Dortmund’s Jadon Sancho finally makes mark in English club game | Barney Ronay

Two lucrative transfers, two academy stints and one dramatic overseas switch into Jadon Sancho’s career the English football prodigy, a talent-riddle waiting to be solved, has finally played a club game in his home country.

He might expect a few happier returns in future. They came to watch Jadon, or at least to gawp just a little. In the event it was an evening that offered glimpses of his talent in a fine first half but brought a chastening end for the Bundesliga leaders.

Borussia Dortmund were simply overwhelmed by the fire and fury of Tottenham’s midfield and attack in a wonderfully bracing second half. It was a performance that may have lacked Spurs’ most fluent attacking style but which felt like a tribute to the basic energy of this Mauricio Pochettino era, the wild, surging joys of their best days.

There was interest even in this for Sancho watchers. The youngest player on the pitch had sparked and twinkled in the first half and twice almost made an opening goal for Dortmund with his easy dribbling style.

But at a chilly, frantic Wembley it was the other No 7, Son Heung-min, who made what looked like a decisive intervention just after half-time, scoring from close range to give Tottenham the lead. By that stage Son had already emerged as the game’s decisive attacker, a player right in the sweet spot of his own form, with 11 goals and five assists in his last 12 games.

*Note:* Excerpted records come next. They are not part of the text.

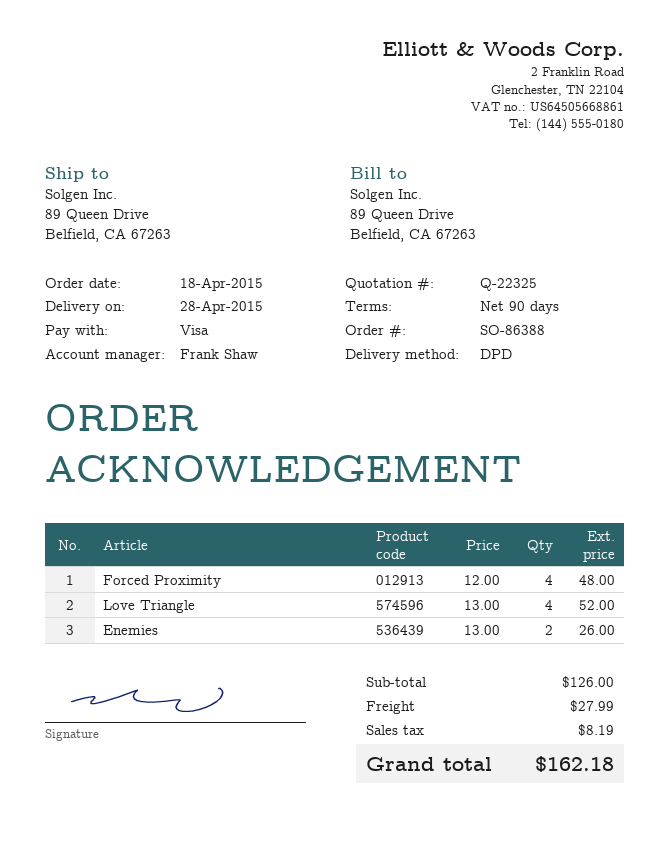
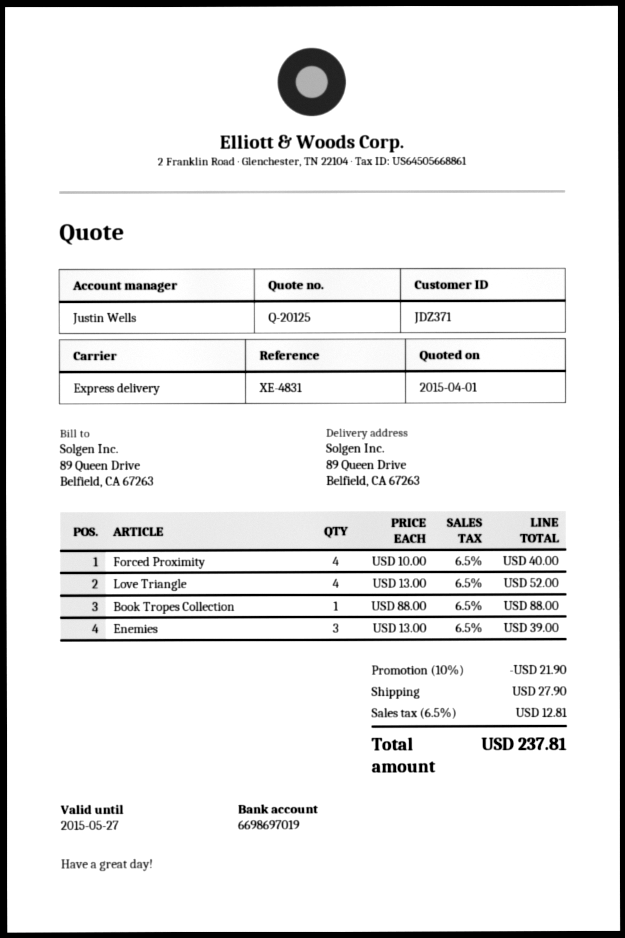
quote number: Q-22325 -> Q-20125
sales rep: Frank Shaw -> Justin Wells
shipping method: DPD -> express
Forced Proximity: 4 x 12.00 = 48.00 -> 4 x 10.00 = 40.00
Enemies: 2 x 13.00 = 26.00 -> 3 x 13.00 = 39.00
Book Tropes Collection: none -> 1 x 88.00 = 88.00
discount: none -> 10% = 21.90
shipping: 27.99 -> 27.90
tax: 8.19 -> 12.81
total: 162.18 -> 237.81

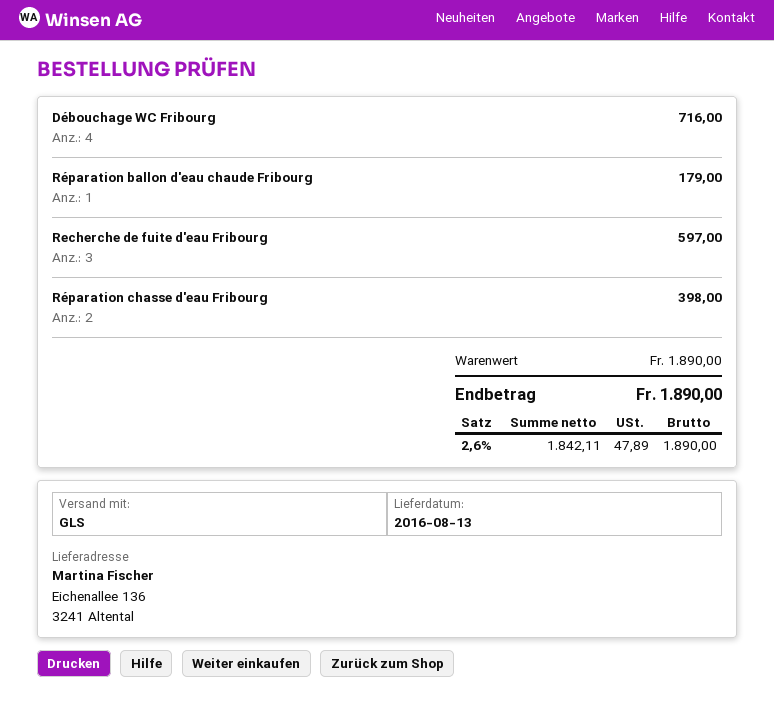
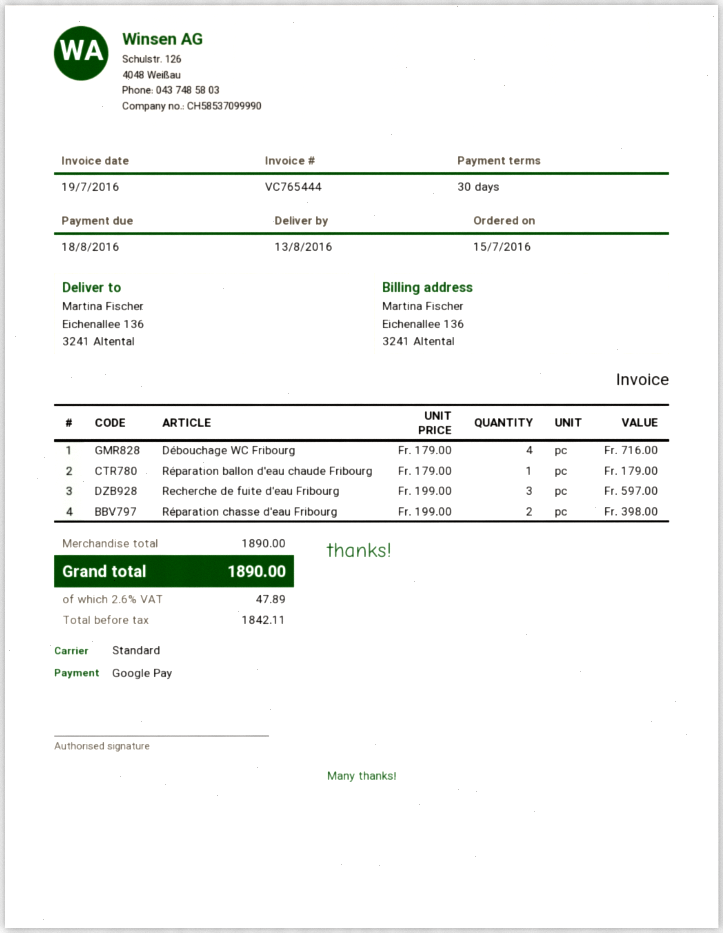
shipping method: GLS -> standard

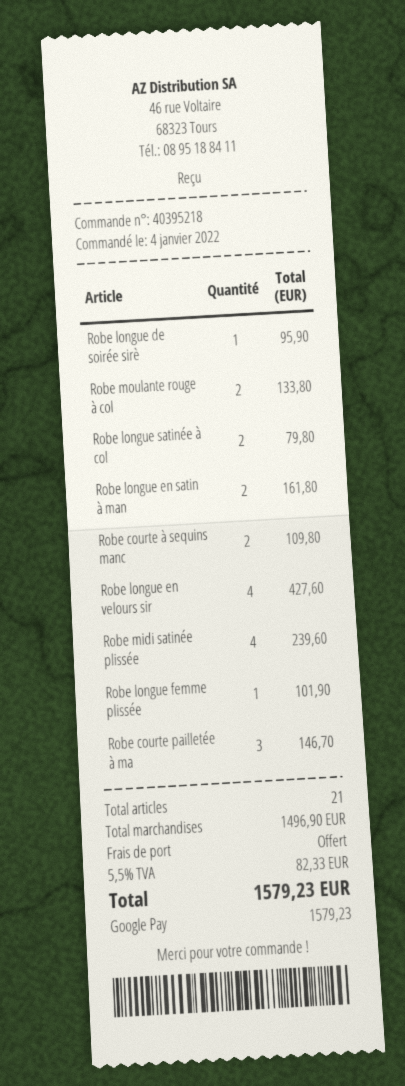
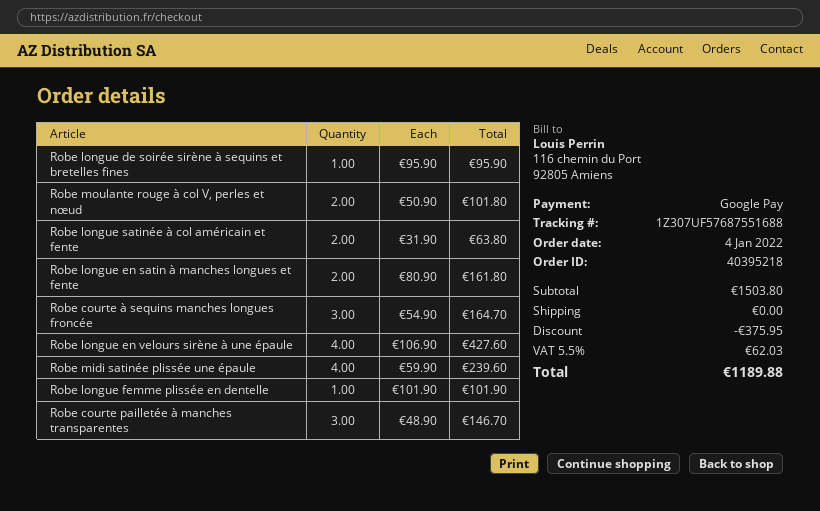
Robe moulante rouge à col: 2 for 133.80 -> 2 for 101.80
Robe longue satinée à col: 2 for 79.80 -> 2 for 63.80
Robe courte à sequins manc: 2 for 109.80 -> 3 for 164.70
subtotal: 1496.90 -> 1503.80
discount: none -> 375.95
tax: 5.5% = 82.33 -> 5.5% = 62.03
total: 1579.23 -> 1189.88

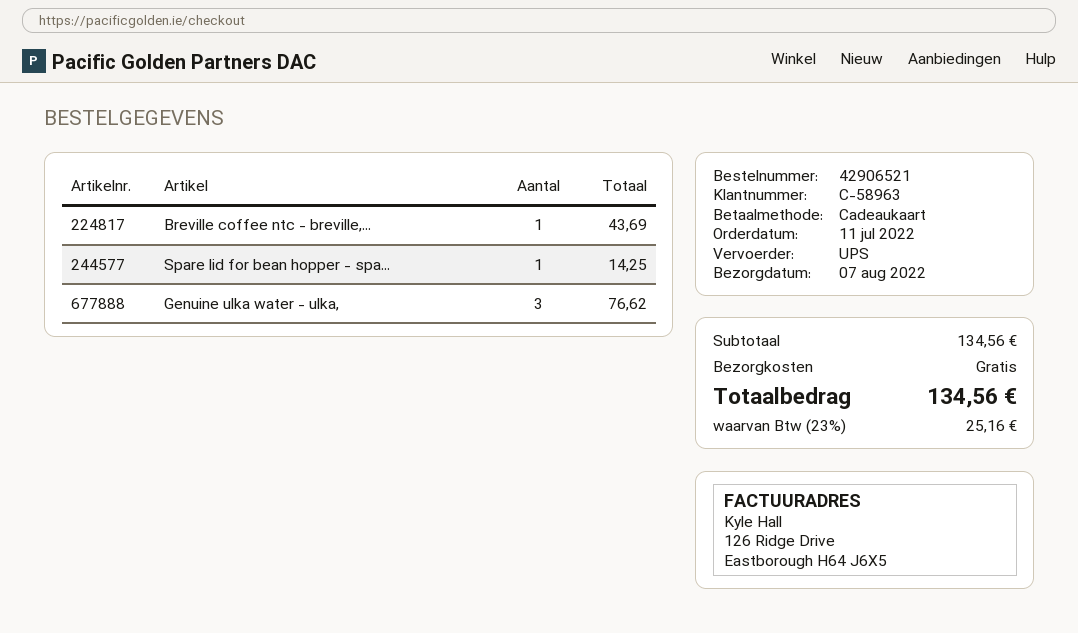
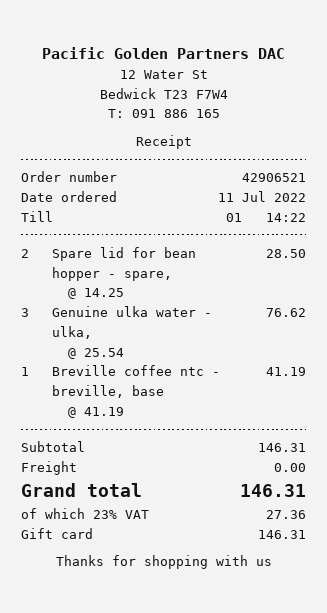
Breville coffee ntc - breville,...: 1 for 43.69 -> 1 for 41.19
Spare lid for bean hopper - spa...: 1 for 14.25 -> 2 for 28.50
subtotal: 134.56 -> 146.31
tax: 23% = 25.16 -> 23% = 27.36
total: 134.56 -> 146.31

It was Sancho’s great friend Harry Winks who ran the midfield, his passing driving the white shirts forward, his ability to spoil and snap no doubt a particular joy for the manager. In front of Winks Christian Eriksen ran through his own colder, clearer attacking range. His cross made the third goal for Fernando Llorente, after Jan Vertonghen had turned in the second. Two of those came from Sancho’s flank, although neither was exactly his fault, more a function of the wanderlust of Achraf Hachimi, who admires Sancho so much he seemed to want to stand next to him at all times, untroubled by the white shirts behind.

For all that, there was enough in Sancho’s first half to provide an inkling of why he is such a fascinating figure. But he still remains a delicate talent just over a year into his professional career. He started on the right of the Dortmund midfield. He drifted to the left. He ran into the centre-forward position. He waited out wide when Spurs began to snap at the yellow shirts and keep the ball a little more.

This match had always looked a conundrum for Pochettino. Dortmund love to find space behind a high-pressing midfield. How to approach the slow burn of a two-leg tie with this in mind? In the event the Spurs XI was a gristly thing, packed with five defenders and two deep central midfielders, topped off with a stripped-back attack.

It was Dortmund who settled first, as did Sancho, who had his best moments in that early period. With 16 minutes gone he was almost free in front of goal after a nice little pass from Mario Götze, who also knows a bit about the joys and the burdens of being a prodigy.

That time there was a disappointing heavy touch. A little later he showed the higher registers of his game as he found space on the flank, then did something all his own, twisting three times left, right, then back again, and leaving Dávinson Sánchez stumbling away with his boots on the wrong feet, shorts on wrong way round, head in a spin.

This is the Sancho way, a player who learnt his football in the south-east London borough of Southwark, in the areas between Kennington, Peckham and Camberwell. This is quite an achievement in itself. There are not many working parks around there. There are cages, though, and asphalt, and corners hived off from the sprawl with clanky old metal goals, places where Sancho honed those flicks and tricks, the urge always to snipe into space.

A little later he twirled away from three Spurs players in his own half, then took the ball again in a move that ended with Christian Pulisic being squeezed out. And just before half-time he had his best moment of the game, taking the ball from a short corner, gliding inside and launching an instant floated cross to the back post where Dan-Axel Zagadou saw his header clawed away brilliantly by Hugo Lloris.

After half-time Sancho was pushed to the edge of things along with the rest of his teammates. No doubt there will be shrugs from some at the end of this decisive defeat, questions about Sancho’s progress next to the incisive excellence of Eriksen and Son.

The temptation should, of course, be resisted. Sancho will ask a lot. He demands patience, the will to let him try to play like a superstar when he is no more than a colt, with the faith that his talent will carry him through. It is a measure of those gifts that even on a night of bracing, decisive defeat for his team, Wembley still saw enough to know.